You see, GE currently has approximately a 3.5 percent dividend yield. In other words, while you are waiting for GE stock to appreciate, you’ll be earning 3.5 percent on your investment. While that is not anywhere near the 5 percent yield investors would love to see on their money, it is a pretty solid return in today’s near-zero interest rate environment. It can hardly be called “dead money.”

And, neither GE nor any other major financial firm is predicting a big stock slide for GE. Today’s price action is primarily a result of the news about JP Morgan. In other words, for today, at least, GE’s stock price is a self-fulfilling prophecy caused by a major financial firm.

Is Now Time to Sell GE?

So, is now the time to sell GE?

Is now a good time to buy GE?

The answer, as it so often does, depends upon your goals and investment objectives. GE is a huge-multinational conglomerate. It has divisions on every continent and is tied in to industry everywhere. This means two things. First, and foremost, GE is far too large, and far too diversified for anyone, anywhere, to consider GE a growth stock. GE is a value stock. In many ways, GE is THE value stock.

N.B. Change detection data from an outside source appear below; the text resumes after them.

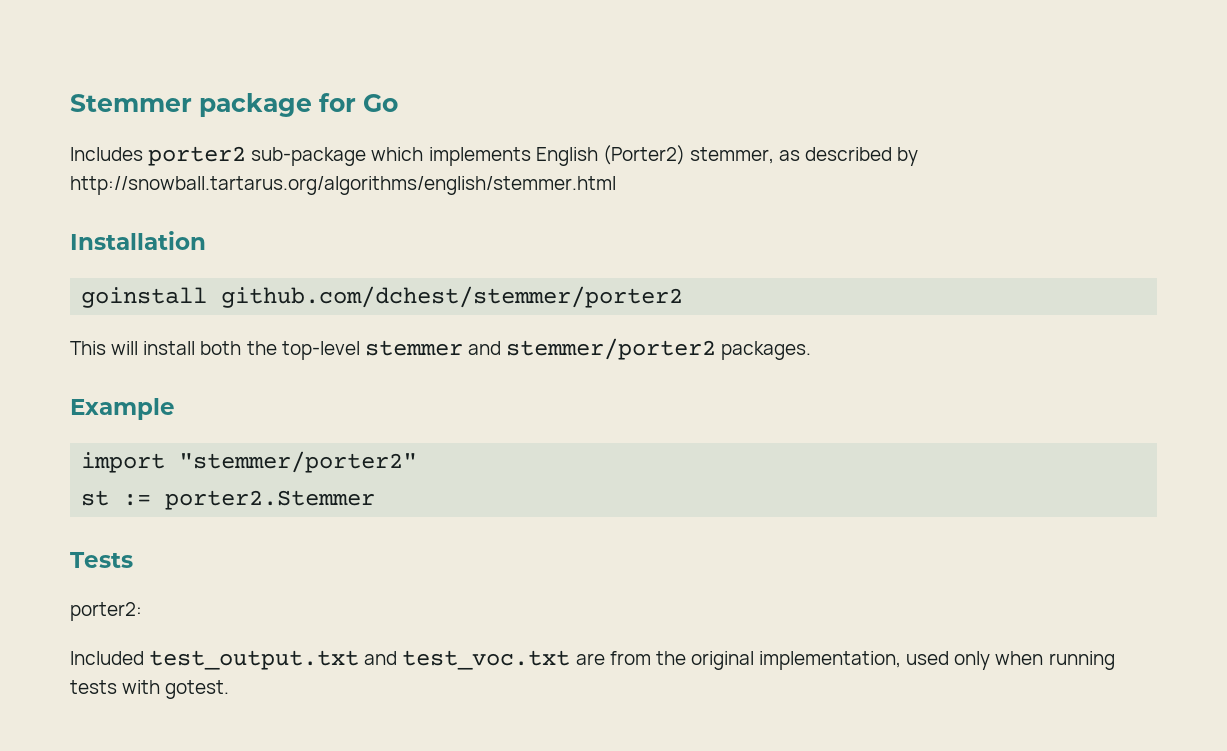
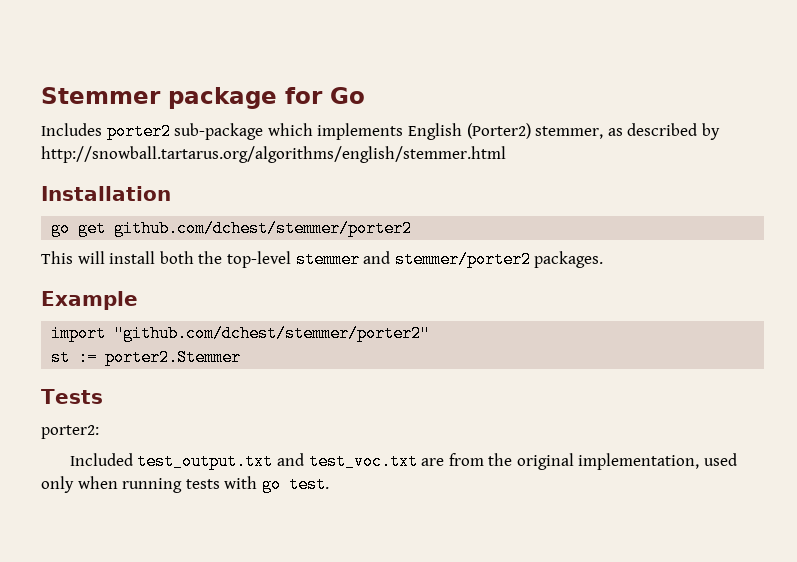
- goinstall github.com/dchest/stemmer/porter2
+ go get github.com/dchest/stemmer/porter2
- import "stemmer/porter2"
+ import "github.com/dchest/stemmer/porter2"
- Included test_output.txt and test_voc.txt are from the original implementation, used only when running tests with gotest.
+ Included test_output.txt and test_voc.txt are from the original implementation, used only when running tests with go test.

Value stocks, in contrast to growth stocks, do not have quick, or large, price movements. By definition  you should not expect a large capital gain (or loss) from GE in the short-term. In fact, the objective for investing in value stocks is to reduce the volatility of the overall portfolio, and whenever possible to earn long-term profits via a combination of both dividends and capital gains. With GE so intricately tied to big industry, the company is almost a proxy for the economy of the world in general. If the global economy recovers, GE will prosper.

So, why would JP Morgan cut the rating of a value investment paying a solid dividend, because of its potential to not have any capital-gains over the short-term?

The answer is that stock analysts and their firms are graded both for internal purposes and by third-parties based upon how their recommendations stack up against the movement of the stock price. Total return, that is the return that includes dividends, is a secondary consideration if any at all.

So, should you buy or sell GE stock?

The answer to that question depends on why you own, or want to own GE stock. If the idea of earning 3.5 percent while waiting for GE to benefit from a global recovery that might be a year or two (or five) away, sounds good, then by all means continue to hold your GE stock or buy in. If the idea of “only” earning 3.5 percent when you could be taking more risk in order to earn a higher return, then you may want to question why you own GE stock in the first place. The company was never going to be a high capital gain stock, and it won’t start now. If you want more growth, then start looking for a better growth investment.

For this Monday morning, things are the same at GE as they were last week, and last month, and last year. You’ll earn a solid dividend and benefit from long-term capital appreciation with your GE investment, but you shouldn’t plan on getting a 20 percent return in a year or two from a stock this big and diverse.

This article is for information purposes only. Nothing herein should be considered advice to buy or sell securities. As of the time of publication, the author held no positions in any of the stocks mentioned, although that could change at any time.